The relay has a 120 Vac coil and it connected directly to the output of the timer.
The power supply has a 120 Vac input and is connected directly to the AC input (not the timer output).
The actuator is connected to the two "pole" or center contacts of the relay. The throws are wired to the actuator.

The idea here is that the relay is continuously in one state during the day and the other state during the night. In one state it passes the two DC power connections from the output of the power supply to the actuator; in the other state it reverses the two connections.
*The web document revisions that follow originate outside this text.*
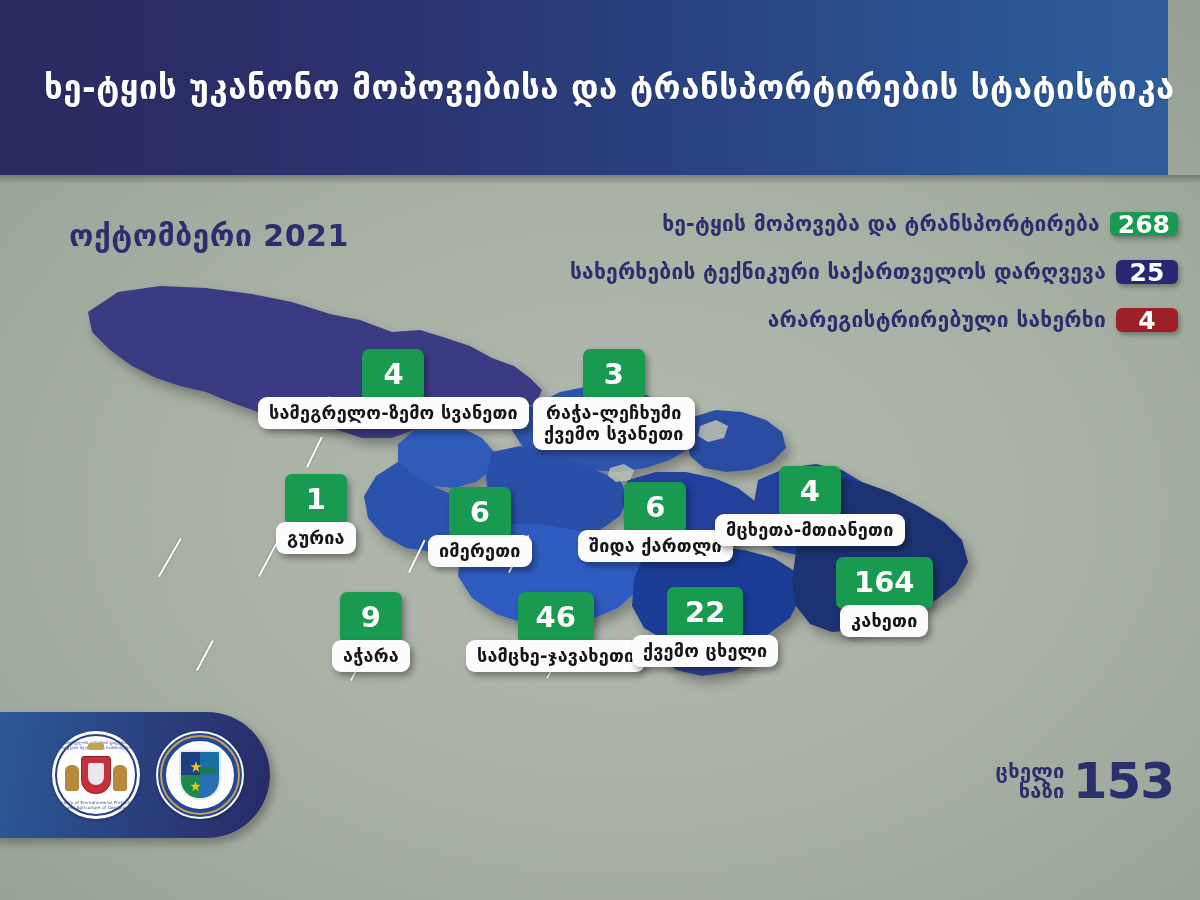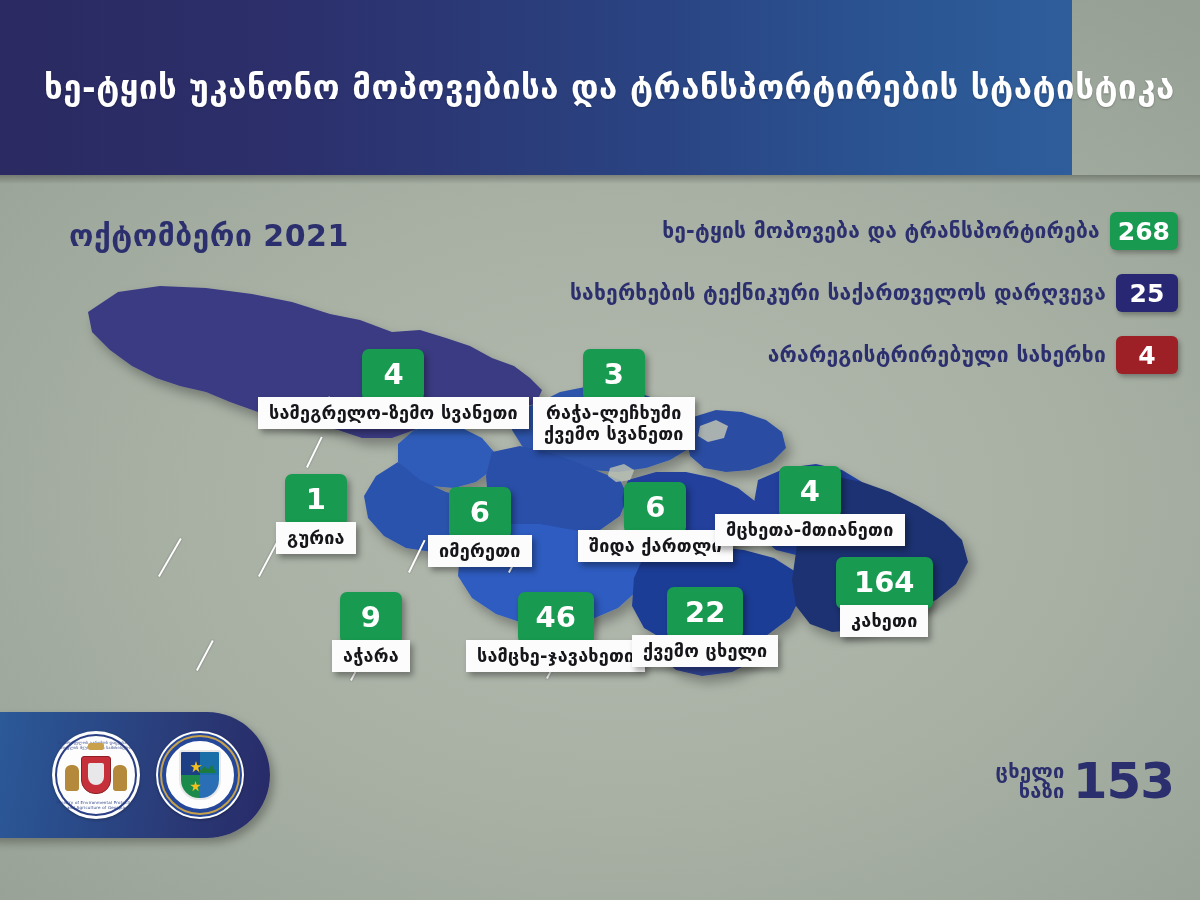--- a/index.html
+++ b/index.html
@@ -8,21 +8,21 @@
     font-family: "DejaVu Sans", "Liberation Sans", sans-serif;
     background:#a9b1a5;
     overflow:hidden;
     position:relative;
   }
   #stage { position:relative; width:1200px; height:900px; overflow:hidden;
            background: radial-gradient(ellipse 900px 620px at 52% 56%, #b2b9ae 0%, #a9b1a5 48%, #9fa89c 78%, #97a094 100%); }
 
   
   .header {
-    position:absolute; left:0; top:0; width:1072px; height:175px;
+    position:absolute; left:0; top:0; width:1168px; height:175px;
     background: linear-gradient(90deg,#2b2a62 0%, #2c2f6b 26%, #2a4483 62%, #2b5694 86%, #2f5d9b 100%);
     display:flex; align-items:center;
   }
   .header-title {
     color:#fff; font-size:33px; letter-spacing:0.5px;
     font-weight:700; padding-left:44px; white-space:nowrap;
     text-shadow:0 1px 2px rgba(0,0,0,.25);
   }
   .header-shadow {
     position:absolute; left:0; top:175px; width:1200px; height:9px;
@@ -33,21 +33,21 @@
   .date-label {
     position:absolute; left:46px; top:218px;
     color:#2c2f6e; font-size:30px; font-weight:700; letter-spacing:.5px;margin-left:23px;
   }
 
   
   .legend { position:absolute; right:22px; top:212px; display:flex; flex-direction:column; gap:24px; }
   .legend-row { display:flex; align-items:center; justify-content:flex-end; gap:10px; }
   .legend-text { color:#2c2f6e; font-size:21px; font-weight:700; letter-spacing:.2px; white-space:nowrap; }
   .legend-badge {
-    min-width:62px; height:38px; border-radius:6px; color:#fff;
+    min-width:62px; height:24px; border-radius:6px; color:#fff;
     display:flex; align-items:center; justify-content:center;
     font-size:25px; font-weight:700; padding:0 8px;
     box-shadow:2px 3px 5px rgba(0,0,0,.30);
   }
   .lb-green { background:#189a50; }
   .lb-navy  { background:#272773; }
   .lb-red   { background:#9d2027; }
 
   
   .map-wrap { position:absolute; left:0; top:180px; width:1050px; height:600px; }
@@ -55,21 +55,21 @@
 
   
   .marker { position:absolute; display:flex; flex-direction:column; align-items:center; }
   .marker .num {
     background:#189a50; color:#fff; border-radius:7px;
     font-size:29px; font-weight:700; line-height:1;
     padding:11px 18px 12px; min-width:62px; text-align:center;
     box-shadow:3px 4px 6px rgba(0,0,0,.35);
   }
   .marker .name {
-    background:#fcfcfc; color:#15151a; border-radius:0;
+    background:#fcfcfc; color:#15151a; border-radius:9px;
     font-size:18px; font-weight:700; line-height:1.18;
     padding:5px 11px 6px; white-space:pre; text-align:center;
     margin-top:-4px; box-shadow:3px 4px 6px rgba(0,0,0,.35);
     letter-spacing:.2px;
   }
   .leader { position:absolute; background:#fff; height:2px; transform-origin:0 0;
             box-shadow:0 0 2px rgba(0,0,0,.35); }
 
   
   .logo-pill {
This plan works if the actuator has internal limit switches to prevent the motor being powered and stalled all day or night. Check with the manufacturer to confirm this. If it doesn't have internal switches, then we can add them externally. Also, find out the current requirement for the motor.

The ebay page says the actuator has a clutch, not switches. Check with them to see if it is ok for the actuator to be powered continuously. If not, there are two ways around that. One is mounting limit switches on the coop door and frame. The other is to add a second timer that runs the motor for a few seconds longer than needed, then shuts it off until the next cycle.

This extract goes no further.